Сделав глубокий вдох, Шарлотта разжала кулаки.
– Мистер Фрост, это для нее, – сказала Шарлотта, глядя на Мэгги и Капитана, на две маленькие фигурки в угасающем свете дня. – Получив эту награду, я бы смогла начать с ней все заново. Мы бы поселились в какой-нибудь маленькой деревушке как благопристойная тетя и ее племянница. Тогда мои родители смогли бы уйти на покой, а я… – Она внезапно умолкла.
– И вам не будет скучно? – удивился Фрост.
Шарлотта внимательно посмотрела на него. Откуда он знал, чего она боялась?
– Мне будет вполне достаточно Мэгги, – заявила Шарлотта. И тут же подумала: «А что, если нет? Будет ли это справедливо по отношению к нам обеим?»
Жизнь вместе с дочкой – это была ее мечта, ее идеал, но, возможно, она сама слишком далека от идеала, чтобы ее мечта стала явью.
– Прошу прощения, – сказал Фрост, – но я-то рассуждаю как бродяга, человек без корней. А ваши мечты – это ваше дело, вы знаете их лучше.
– Мечты не имеют ничего общего с «делом», вот почему они так хороши. Они вносят в жизнь приятное разнообразие…
Однако здесь, в Строфилде, разнообразия было маловато. Да, конечно, жизнь в Строфилде была тихой – но не в том смысле, в каком бы ей хотелось. Вместо лондонского шума, стука копыт по мостовой, громыхания экипажей и окриков возниц – почти постоянный бриз, сонное пение птиц и тихое жужжание насекомых… Как здесь спрятаться от собственных мыслей?
– Думаю, нам пора возвращаться, – сказала Шарлотта. – Капитан устал, Мэгги – тоже, хотя она ни за что в этом не признается. Мистер Фрост, если вы предпочитаете еще какое-то время оставаться здесь, то я не буду запирать входную дверь.
Бенедикт поднялся на ноги и помог Шарлотте встать. Потом наклонился, поднял с травы шаль и вручил ей.
– Я побуду здесь еще немного, – сказал он. – Хочу дождаться, когда солнце совсем сядет.

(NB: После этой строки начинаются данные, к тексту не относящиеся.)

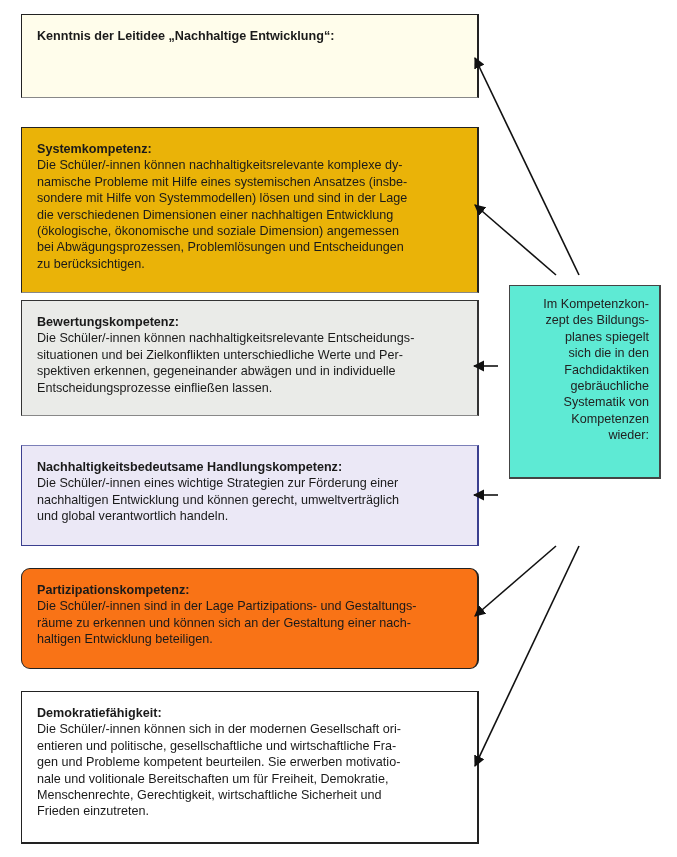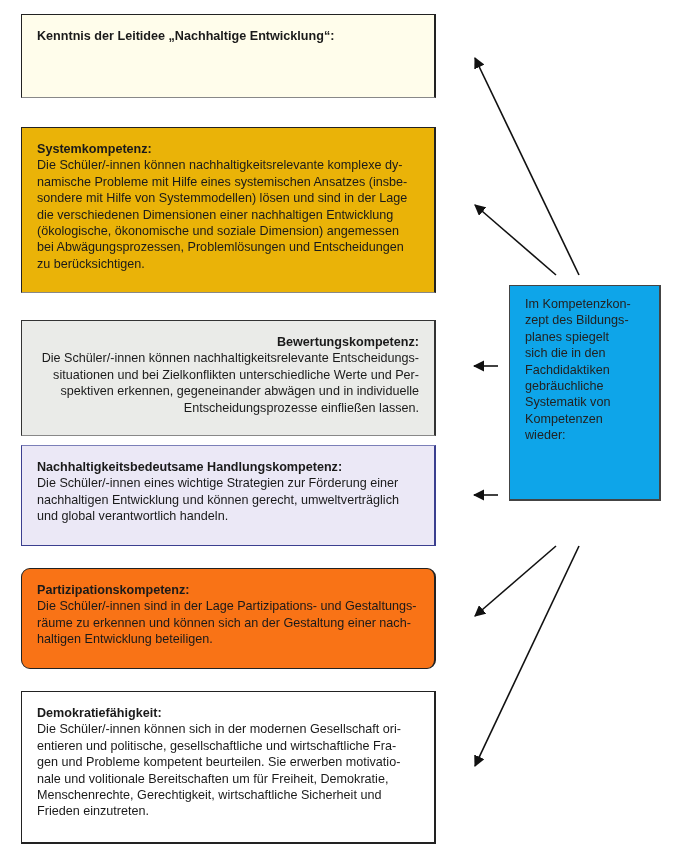--- a/index.html
+++ b/index.html
@@ -1,32 +1,32 @@
 <!DOCTYPE html>
 <html><head>
   <meta charset="utf-8">
   <style>
     html, body { margin: 0; padding: 0; background: #ffffff; }
     body { width: 677px; height: 857px; position: relative; overflow: hidden;
            font-family: "Liberation Sans", sans-serif; color: #1a1a1a; }
-    .box { position: absolute; left: 21px; width: 415px; box-sizing: border-box;
+    .box { position: absolute; left: 21px; width: 458px; box-sizing: border-box;
            border: 1px solid #333; padding: 13px 15px 0 15px;
            font-size: 12.6px; line-height: 16.4px; }
     .box .title { font-weight: bold; display: block; }
     .box .body { display: block; white-space: pre-line; }
     #b1 { top: 14px; height: 84px; background: #fffdeb; border-color:#222; border-right-width:2px; border-bottom-color:#888; }
     #b2 { top: 127px; height: 166px; background: #eab308; border-color:#222; border-right-width:2px; border-bottom-color:#888; }
-    #b3 { top: 320px; height: 116px; background: #eaebe8; border-color:#333; border-right-width:2px; border-bottom-color:#888;text-align:right; }
+    #b3 { top: 300px; height: 116px; background: #eaebe8; border-color:#333; border-right-width:2px; border-bottom-color:#888; }
     #b4 { top: 445px; height: 101px; background: #ebe8f6; border-color:#3b3f8f; border-right-width:2px; border-top-color:#7b7fb8; }
     #b5 { top: 568px; height: 101px; background: #f97316; border-color:#222; border-right-width:2px;border-radius:9px; }
     #b6 { top: 691px; height: 153px; background: #ffffff; border-color:#222; border-right-width:2px; border-bottom-width:2px; }
-    #side { position: absolute; left: 509px; top: 285px; width: 152px; height: 216px;
-            box-sizing: border-box; background: #0ea5e9; border: 1px solid #444;
+    #side { position: absolute; left: 509px; top: 285px; width: 152px; height: 194px;
+            box-sizing: border-box; background: #5eead4; border: 1px solid #444;
             border-right-width: 2px; border-bottom-width: 2px;
-            padding: 10px 10px 0 15px; font-size: 12.6px; line-height: 16.4px; color:#222; }
+            padding: 10px 10px 0 15px; font-size: 12.6px; line-height: 16.4px; color:#222;text-align:right; }
     #side .intro { display:block; white-space: pre-line; }
     #side ul { list-style: none; margin: 10px 0 0 0; padding: 0; }
     #side li { display: flex; align-items: center; height: 16.4px; }
     #side li .dot { width: 5px; height: 5px; border-radius: 50%; background: #111; margin: 0 25px 0 2px; }
     svg#arrows { position: absolute; left: 0; top: 0; }
   </style>
 </head>
 <body>
 
 <div class="box" id="b1">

«Но вы не можете его видеть», – едва не вырвалось у нее. Впрочем, она тоже чувствовала, как темнело, и если это могла почувствовать даже она, то слепой человек – тем более.
Пожелав Бенедикту спокойной ночи, Шарлотта позвала Мэгги и Капитана и увела их в дом. Приближалась ночь, а с ней – страхи и обещания чего-то нового, того, что придет завтра; и Шарлотте очень хотелось поскорее уйти, закрыть за собой дверь и отгородиться от заката и от мистера Фроста.